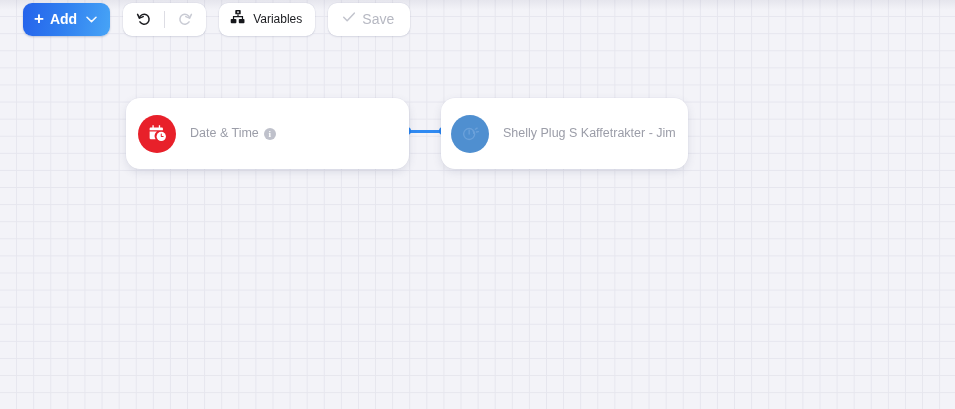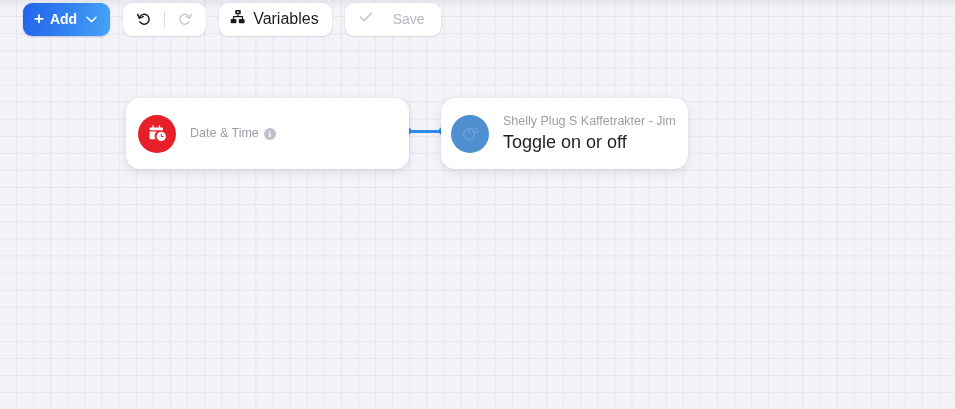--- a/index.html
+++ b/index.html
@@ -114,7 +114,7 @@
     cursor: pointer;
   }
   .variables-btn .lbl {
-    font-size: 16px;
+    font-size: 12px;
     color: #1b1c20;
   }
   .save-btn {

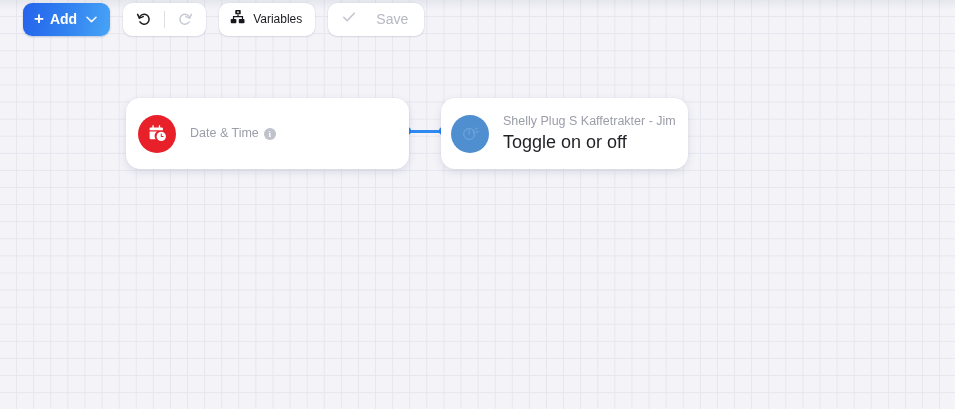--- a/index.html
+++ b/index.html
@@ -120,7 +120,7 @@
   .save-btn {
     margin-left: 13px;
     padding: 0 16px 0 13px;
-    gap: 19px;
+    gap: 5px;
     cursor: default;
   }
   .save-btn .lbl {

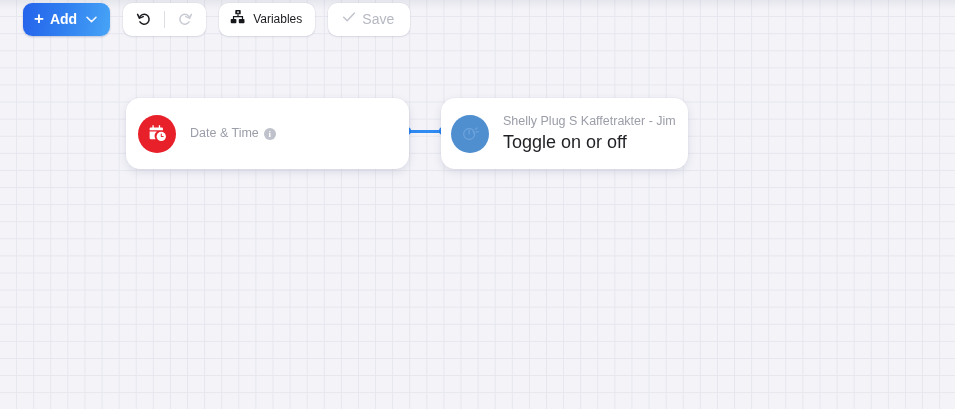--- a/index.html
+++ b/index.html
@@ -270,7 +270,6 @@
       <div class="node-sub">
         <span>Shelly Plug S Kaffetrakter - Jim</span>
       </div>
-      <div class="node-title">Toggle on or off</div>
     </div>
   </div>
####################
* Work to be completed *
Whenever a line of the entries contains the string "node", copy that line.

* Answer to this exercise *
       <div class="node-sub">
-      <div class="node-title">Toggle on or off</div>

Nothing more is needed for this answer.